The Hard Nut (1991)

Yup, this might be another year for versions of the Nutcracker. This one is now our favorite. If you’re going to watch a film of a ballet, skip this boring one, and this better, but still dull one and probably even this one in favor of The Hard Nut.

This production does suffer from the same problem that plagues almost all attempts to film a live performance: the person choosing the shot sometimes chooses the most boring part of the stage, or hides a transition that would actually be interesting to watch, or focuses on one character when something interesting is happening across the stage as a whole. This film version was produced for PBS in 1991, and the intro pieces with choreographer Mark Morris are clearly a bit dated.

That said, the design, story and energy of this version lifts it well above others we’ve seen.

The first act, especially, is glorious, in no small part due to the marvelous design. The style is based on the cartoonist Charles Burns; it uses strong black and white contrast, and flat, comic-like stylization in places. The whole story is transplanted to the 60’s/70’s, and I found the combination of classic Tchaikovsky with a blend of ballet, jazz and modern completely riveting.

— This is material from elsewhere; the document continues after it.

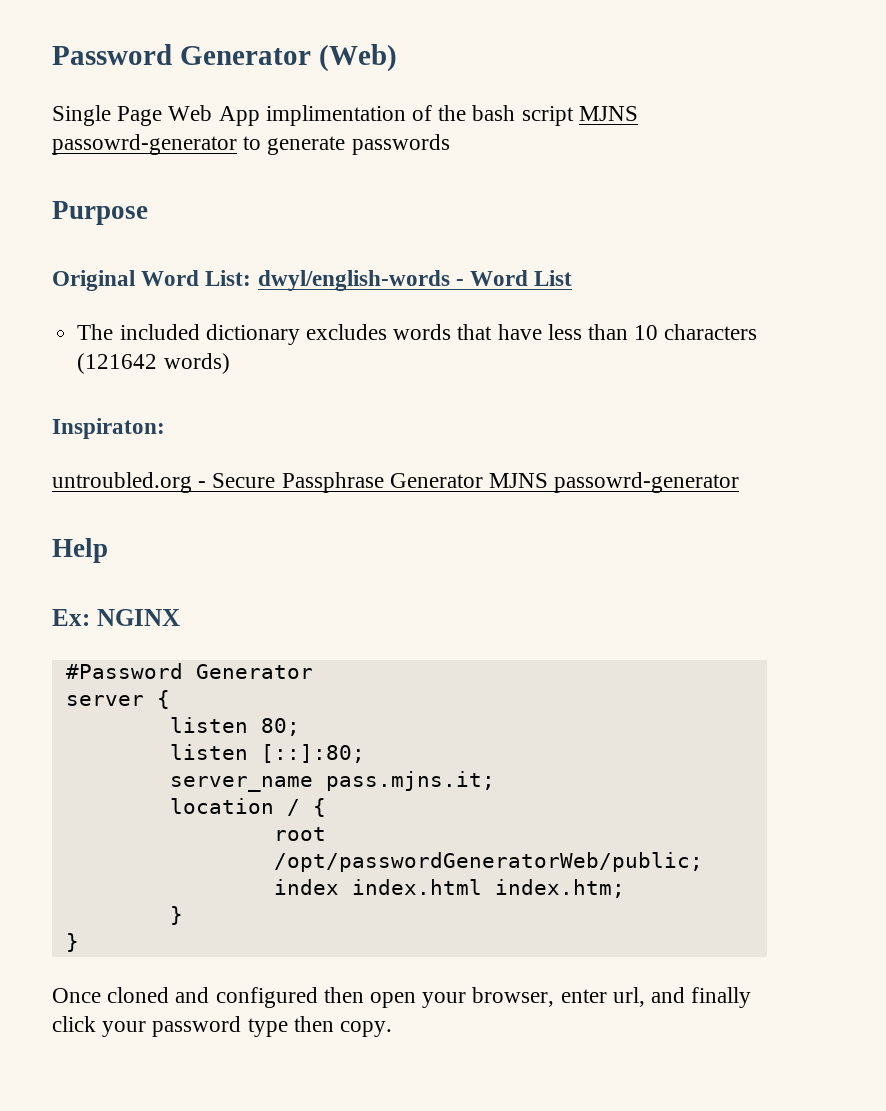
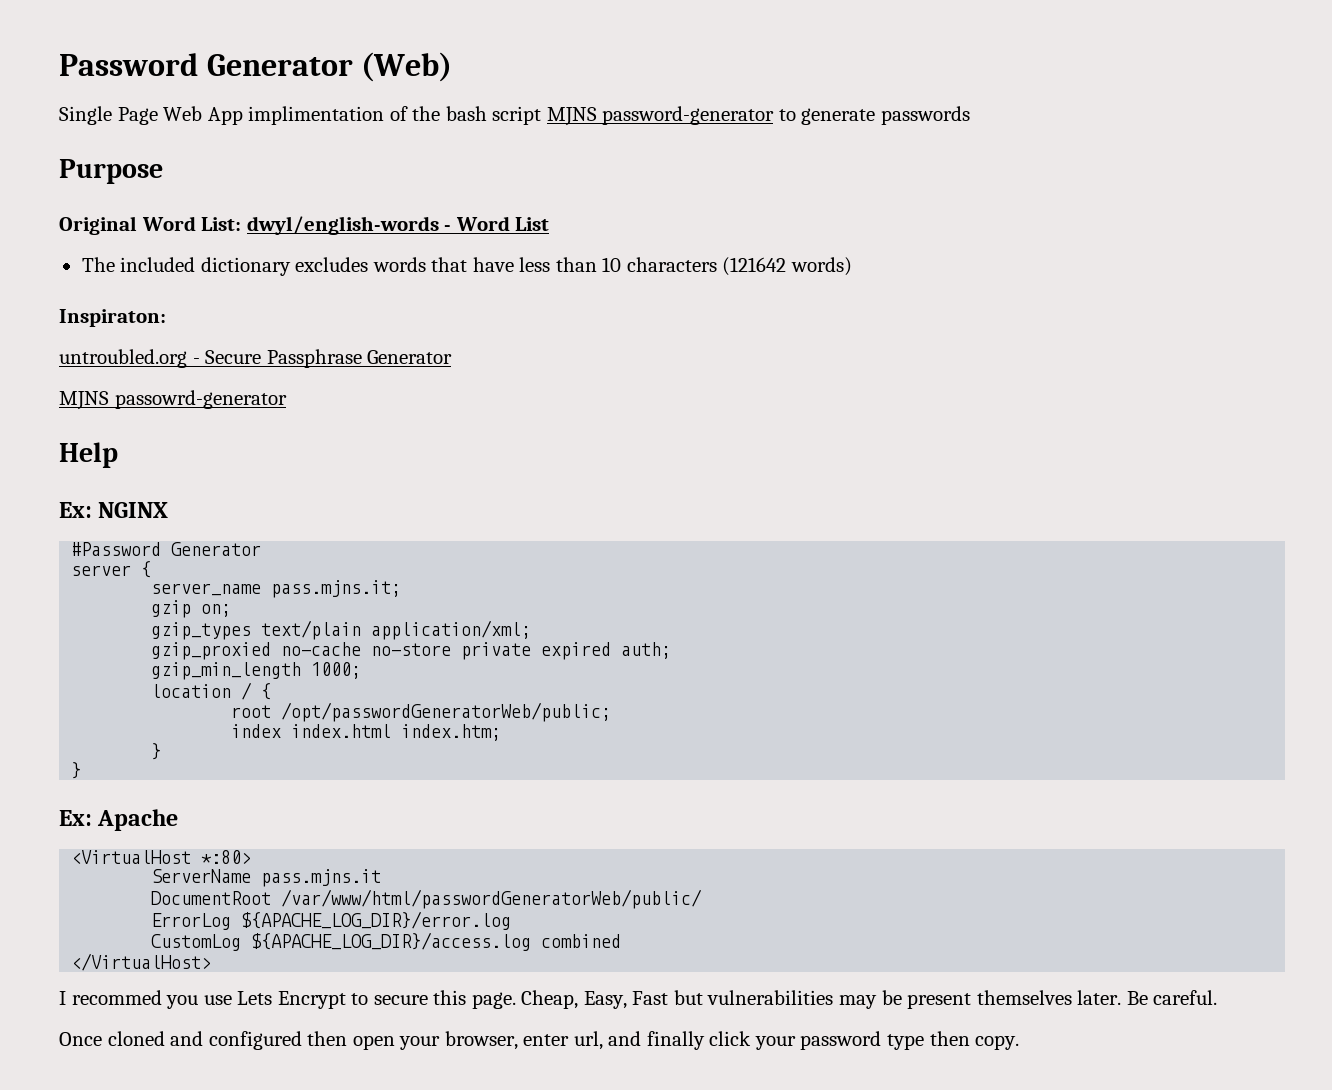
[52,134,237,155] passowrd-generator -> [602,106,775,125] password-generator
(483, 480) none -> (453, 357) //
[169,717,300,736] [169,744,365,763] [169,771,495,792] listen 80; // listen [::]:80; // server_name pass.mjns.it; -> [151,580,402,598] [151,600,232,618] [151,620,532,640] [151,642,672,660] [151,662,362,680] server_name pass.mjns.it; // gzip on; // gzip_types text/plain application/xml; // gzip_proxied no-cache no-store private expired auth; // gzip_min_length 1000;
(79, 942) none -> [59,809,179,831] [71,850,252,864] [151,869,382,887] [151,889,703,909] [151,911,512,930] [151,932,622,951] [71,953,212,971] [59,990,1218,1009] // Ex: Apache // <VirtualHost *:80> // ServerName pass.mjns.it // DocumentRoot /var/www/html/passwordGeneratorWeb/public/ // ErrorLog ${APACHE_LOG_DIR}/error.log // CustomLog ${APACHE_LOG_DIR}/access.log combined // </VirtualHost> // I recommed you use Lets Encrypt to secure this page. Cheap, Easy, Fast but vulnerabilities may be present themselves later. Be careful.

The rats are actually scary, the ‘toy soldiers’ look a bit like GI Joes, and the gender bent/blind casting throughout adds further interest to the ensemble. The dancing is full of energy and even the minor characters have little storylines playing out, with plenty of humor. Act one closes with an exuberant, joyful Waltz of the Snowflakes, more breathtaking than any other I recall.

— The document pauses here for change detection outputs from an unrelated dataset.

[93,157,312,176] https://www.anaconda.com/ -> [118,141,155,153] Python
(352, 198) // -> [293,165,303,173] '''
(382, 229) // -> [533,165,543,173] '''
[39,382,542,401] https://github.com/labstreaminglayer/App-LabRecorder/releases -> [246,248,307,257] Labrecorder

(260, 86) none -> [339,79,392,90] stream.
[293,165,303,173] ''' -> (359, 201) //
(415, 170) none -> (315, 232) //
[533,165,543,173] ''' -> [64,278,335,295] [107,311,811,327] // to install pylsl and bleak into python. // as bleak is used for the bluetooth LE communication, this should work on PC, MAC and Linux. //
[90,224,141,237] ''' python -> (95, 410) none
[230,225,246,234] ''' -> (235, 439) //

Then, The Hard Nut completely jettisons the boring traditional second act. In most Nutcracker versions, all the plot happens in act one, and act two is mostly just the Nutcracker Prince and Clara/Marie (Marie in this one) watching dances. Instead, this piece goes back to use more of the original E.T.A. Hoffman story. The second act shows Drosselmeyer telling the tale of how his nephew became a Nutcracker in the first place, and then gives space for romance, allowing Marie to grow up and giving the courtship a real presence.

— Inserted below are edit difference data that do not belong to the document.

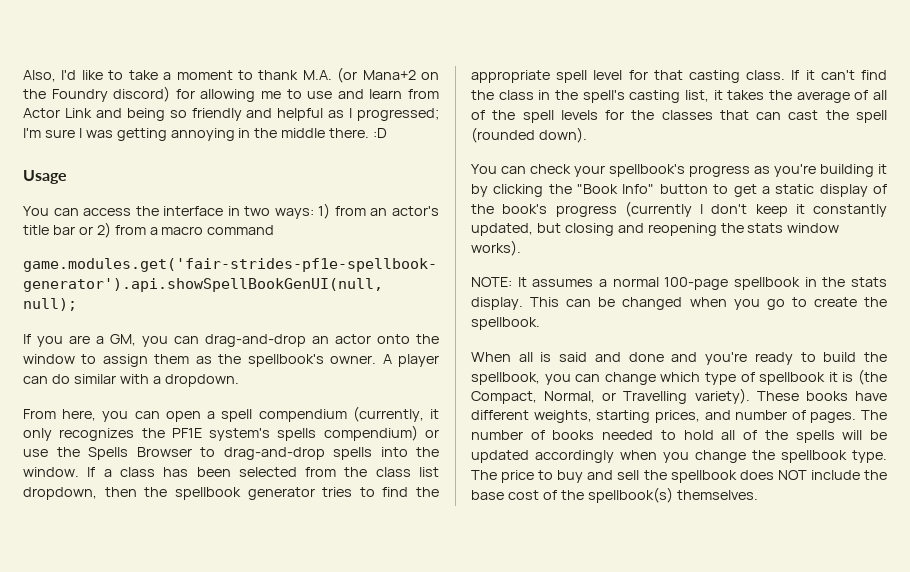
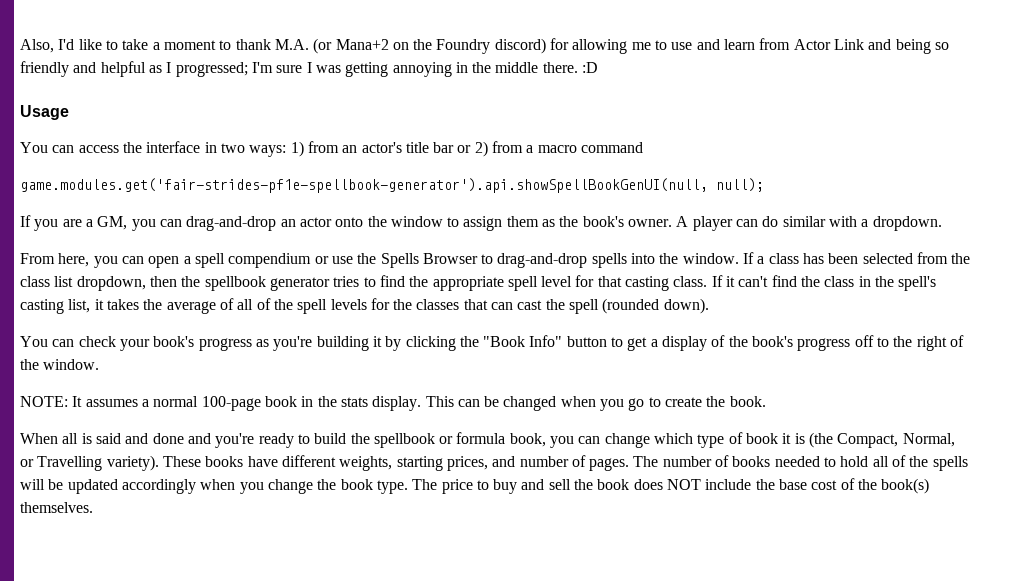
[247,354,324,367] spellbook's -> [582,216,624,227] book's
[352,406,439,422] [23,425,418,441] (currently, it only recognizes the PF1E system's spells compendium) -> (312, 260) none
[609,164,685,177] spellbook's -> [153,336,195,347] book's
[775,184,815,194] static -> (658, 343) none
[624,201,887,217] [471,223,840,236] [471,240,521,256] (currently I don't keep it constantly updated, but closing and reopening the stats window works). -> [854,335,964,351] [20,359,100,370] off to the right of the window.
[734,277,800,290] spellbook -> [264,396,297,407] book
[471,317,540,330] spellbook. -> [729,396,766,407] book.
[471,372,540,385] spellbook, -> [373,432,546,448] spellbook or formula book,
[759,372,826,385] spellbook -> [746,433,779,444] book
[781,450,847,463] spellbook -> [340,479,373,490] book
[670,470,737,483] spellbook -> [597,479,630,490] book
[587,487,673,503] spellbook(s) -> [881,478,930,494] book(s)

I don’t think I’ve ever loved the Nutcracker pas de deux before the way I loved it here. It involves the whole cast, sweeping the young lovers together and apart, culminating in several incredible stage pictures showing their choice to come to each other. I actually would have been perfectly happy if the performance ended there, although the final numbers continue the story of their love. There is even quite a bit of kissing, until the show ends on an ambiguous note, and it’s not quite clear where Marie and the Prince are, only that they are together.

To sum up: we both loved this. Check it out sometime.